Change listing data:
☆ ☆ ☆ ☆ ☆ ☆ ☆
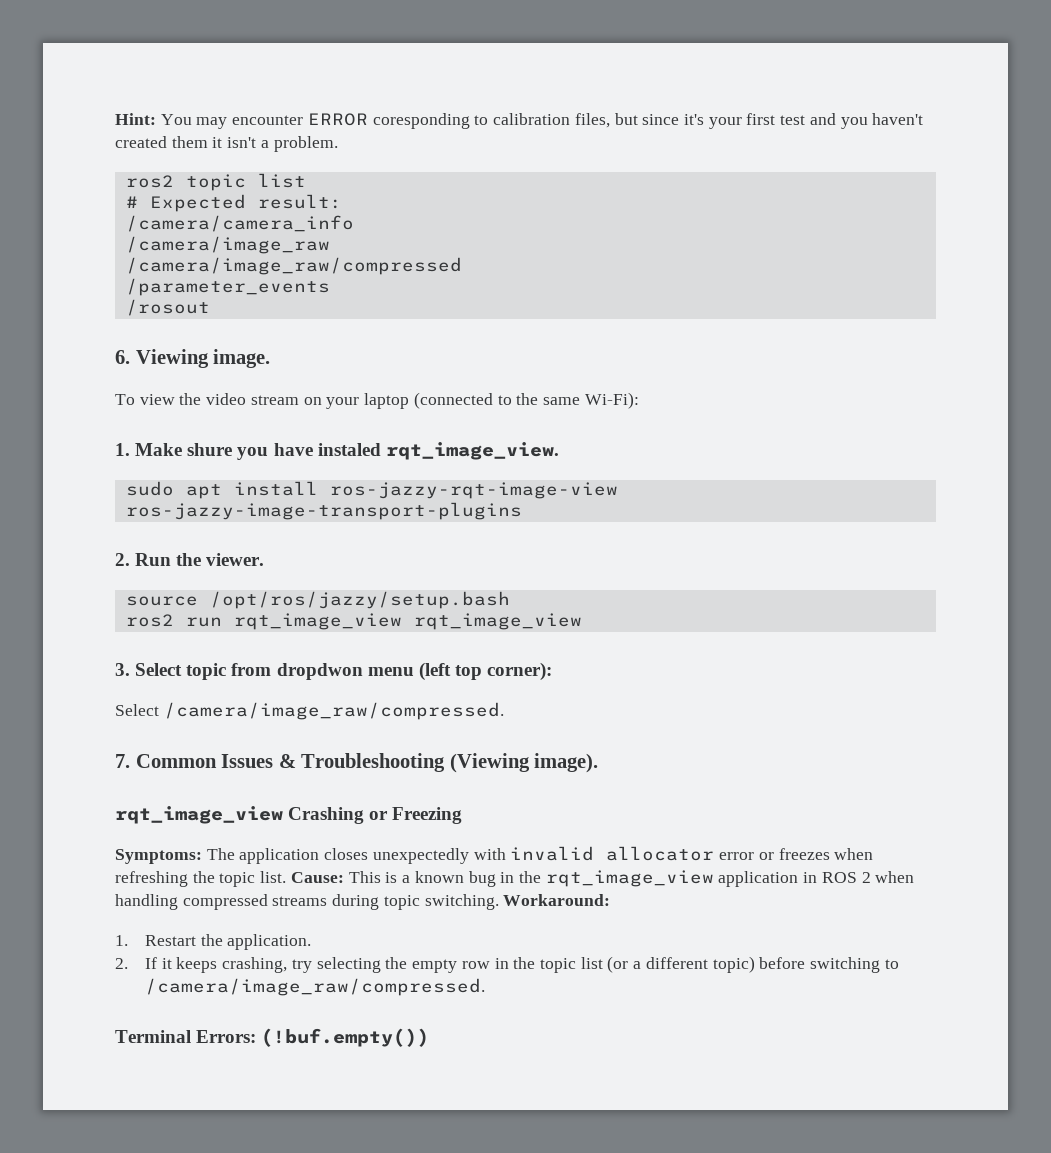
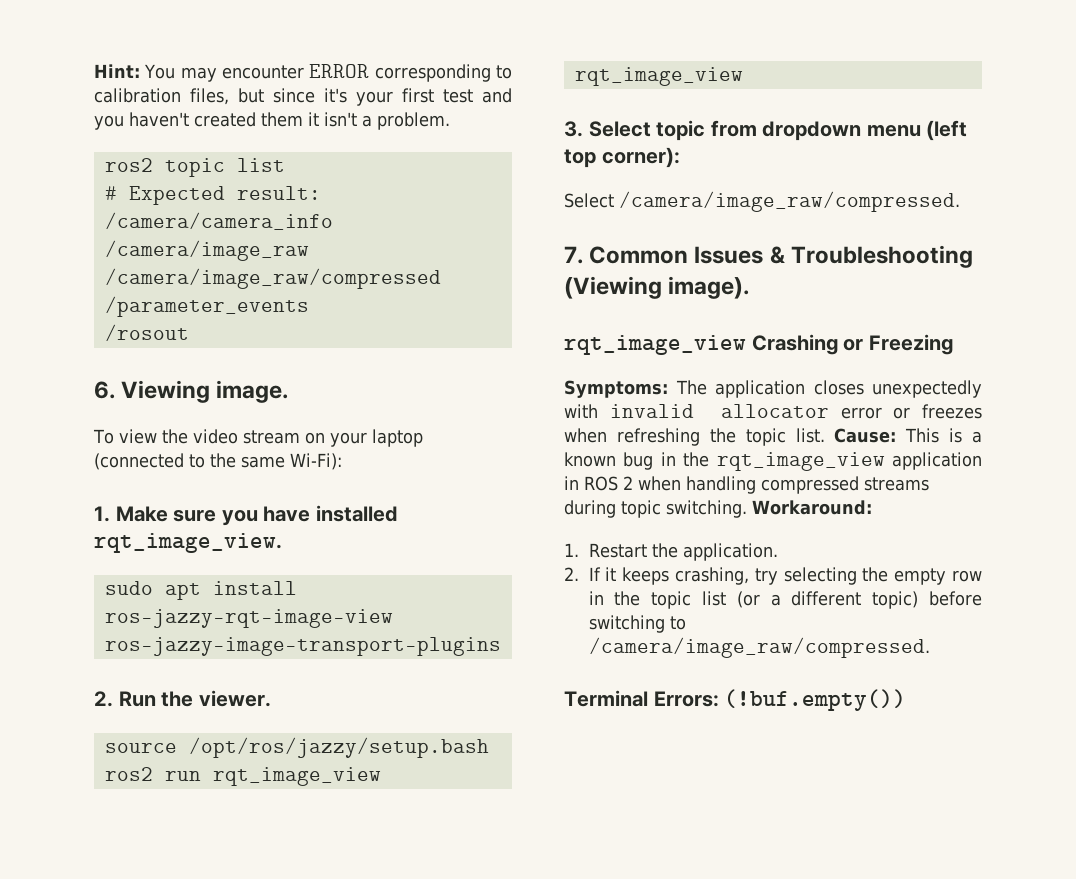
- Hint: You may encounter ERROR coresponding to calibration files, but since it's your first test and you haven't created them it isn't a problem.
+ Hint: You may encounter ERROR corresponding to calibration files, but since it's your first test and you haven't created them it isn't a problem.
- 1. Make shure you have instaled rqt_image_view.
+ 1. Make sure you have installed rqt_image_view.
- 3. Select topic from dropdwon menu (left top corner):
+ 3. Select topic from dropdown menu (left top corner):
☆ ☆ ☆ ☆ ☆ ☆ ☆
DIRECTIONS FOR THIS TASK:
The answer must be an exact copy of the records, with no images in it.

RESPONSE:
- Hint: You may encounter ERROR coresponding to calibration files, but since it's your first test and you haven't created them it isn't a problem.
+ Hint: You may encounter ERROR corresponding to calibration files, but since it's your first test and you haven't created them it isn't a problem.
- 1. Make shure you have instaled rqt_image_view.
+ 1. Make sure you have installed rqt_image_view.
- 3. Select topic from dropdwon menu (left top corner):
+ 3. Select topic from dropdown menu (left top corner):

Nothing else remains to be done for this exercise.